İsmail Beşikci (1939- )

Bilimde doğruluğun tek ölçütünün “olgu”lar olduğu düşüncesinden hareketle, hayatını “Kürt” olgusu üzerinden, bilimsel bilginin üretilmesinin önünde engel olan “resmi ideoloji” ile hesaplaşmaya adayan İsmail Beşikci, yazdıkları nedeniyle ömrünün 17 yıl 3 ayını cezaevlerinde geçirmiş bir sosyologdur.

Cezaevi dışındaki zamanlarda biriktirdiği arşivi her gözaltı sırasında dağıtılıp, bir ara Milli Kütüphane’den yararlanması bile engellendiğinden cezaevlerini araştırma merkezleri, mahkeme salonlarını üniversite kürsüsüne dönüştüren bir sosyal bilimci olan Beşikci’nin, üniversitedeki ilk yıllarında bilim insanı/akademisyen adayı olarak ilgi duyduğu bir halk/kültüre üniversite ve siyasi çevrelerin yaklaşım biçimi, zihninde farklı ufuklar açmış ve ilk çalışmalarında ulus-devletleşme önünde bir “engel” olarak “sorun” edindiği Kürtleri daha sonra varlıkları bile inkar edilen bir halk olarak araştırma konusu edinmiştir. Bu yöndeki çalışmaların siyasal engellerle karşılaşması ve yazdıklarından dolayı üniversiteden uzaklaştırılıp yargılanması, yazarın Türkiye üniversitelerinde bilimsel bilgi üretimini kontrol eden resmi ideoloji ile tanışmasına yol açar ve bundan sonraki süreçte bu sorunun çözümlenmesine yoğunlaşır. Tüm baskılara rağmen bu süreç hala devam etmektedir.

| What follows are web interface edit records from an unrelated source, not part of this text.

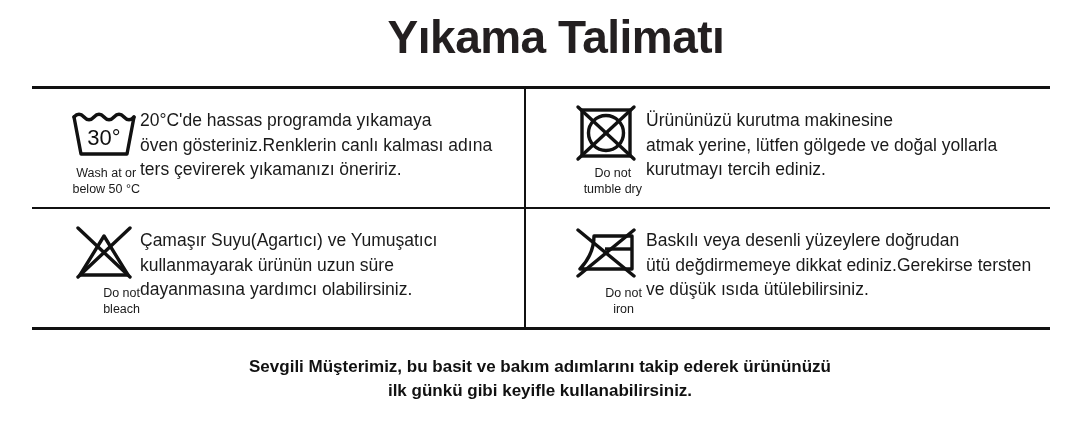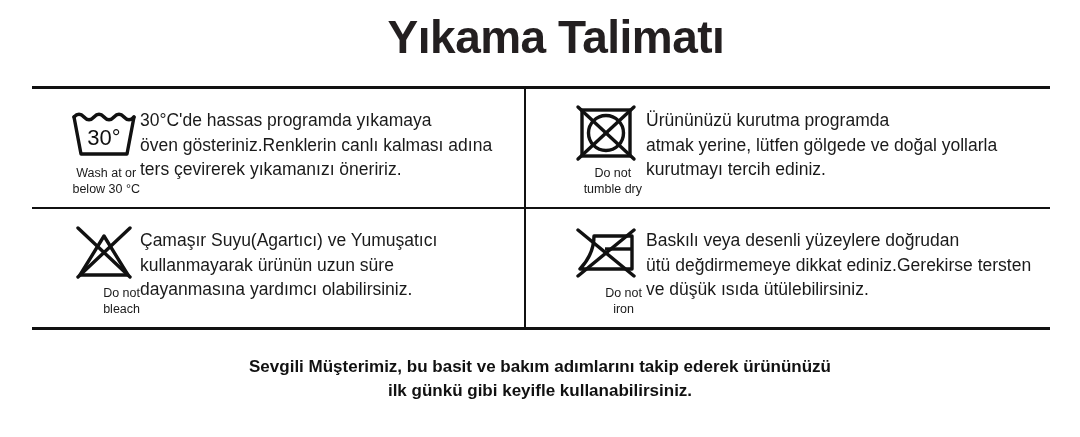"30°C'de hassas programda yıkamaya" div.cell-text { text: 30 -> 20 }
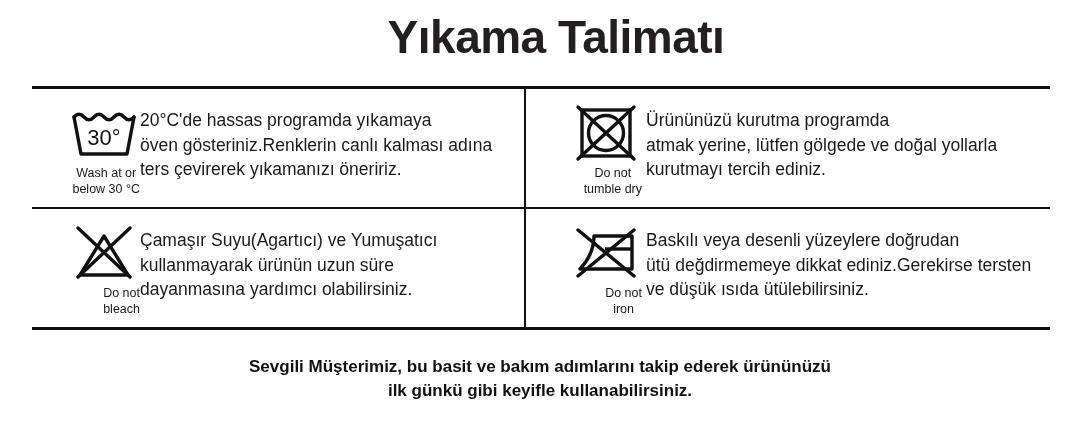"Ürününüzü kurutma programda" div.cell-text { text: programda -> makinesine }
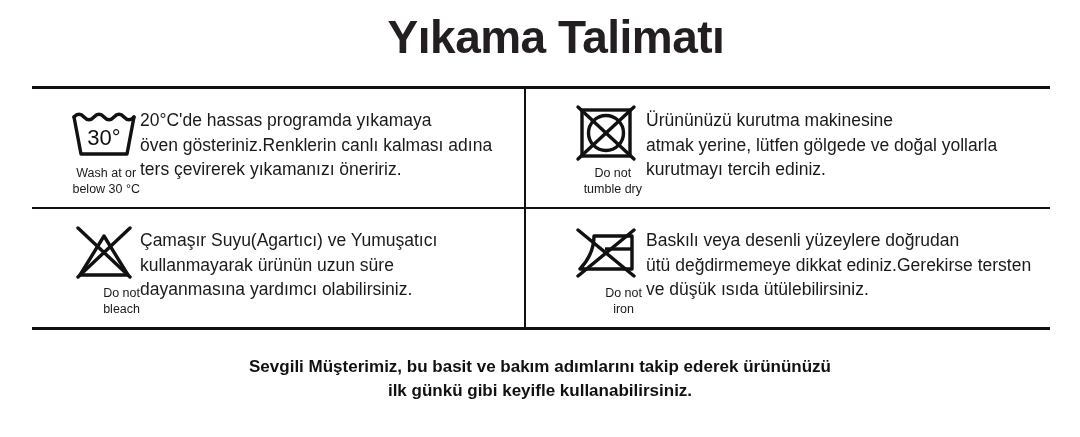"Wash at or" div.symbol-caption { text: 30 -> 50 }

         İsmail Beşikci 1939’da Çorum'un İskilip ilçesinde doğdu. İlk ve orta öğrenimini İskilip'te lise öğrenimini Çorum'da tamamladı. Burslu öğrenci olarak girdiği Ankara Üniversitesi Siyasal Bilgiler Fakültesi Kamu Yönetimi bölümünden 1962’de mezun oldu ve aynı yıl Çorum’a maiyet memuru olarak göreve başladı. Bu görevini yaklaşık üç ay kadar sürdürdü. Bitlis ve Hakkari’de askerlik görevini tamamlayan Beşikci, 1964’te Tunceli’nin Hozat ilçesinde maiyet memurluğuna devam ettiği sırada Erzurum Atatürk Üniversitesi Edebiyat Fakültesi’nde açılan sınavı kazanarak Sosyoloji asistanı olarak atandı.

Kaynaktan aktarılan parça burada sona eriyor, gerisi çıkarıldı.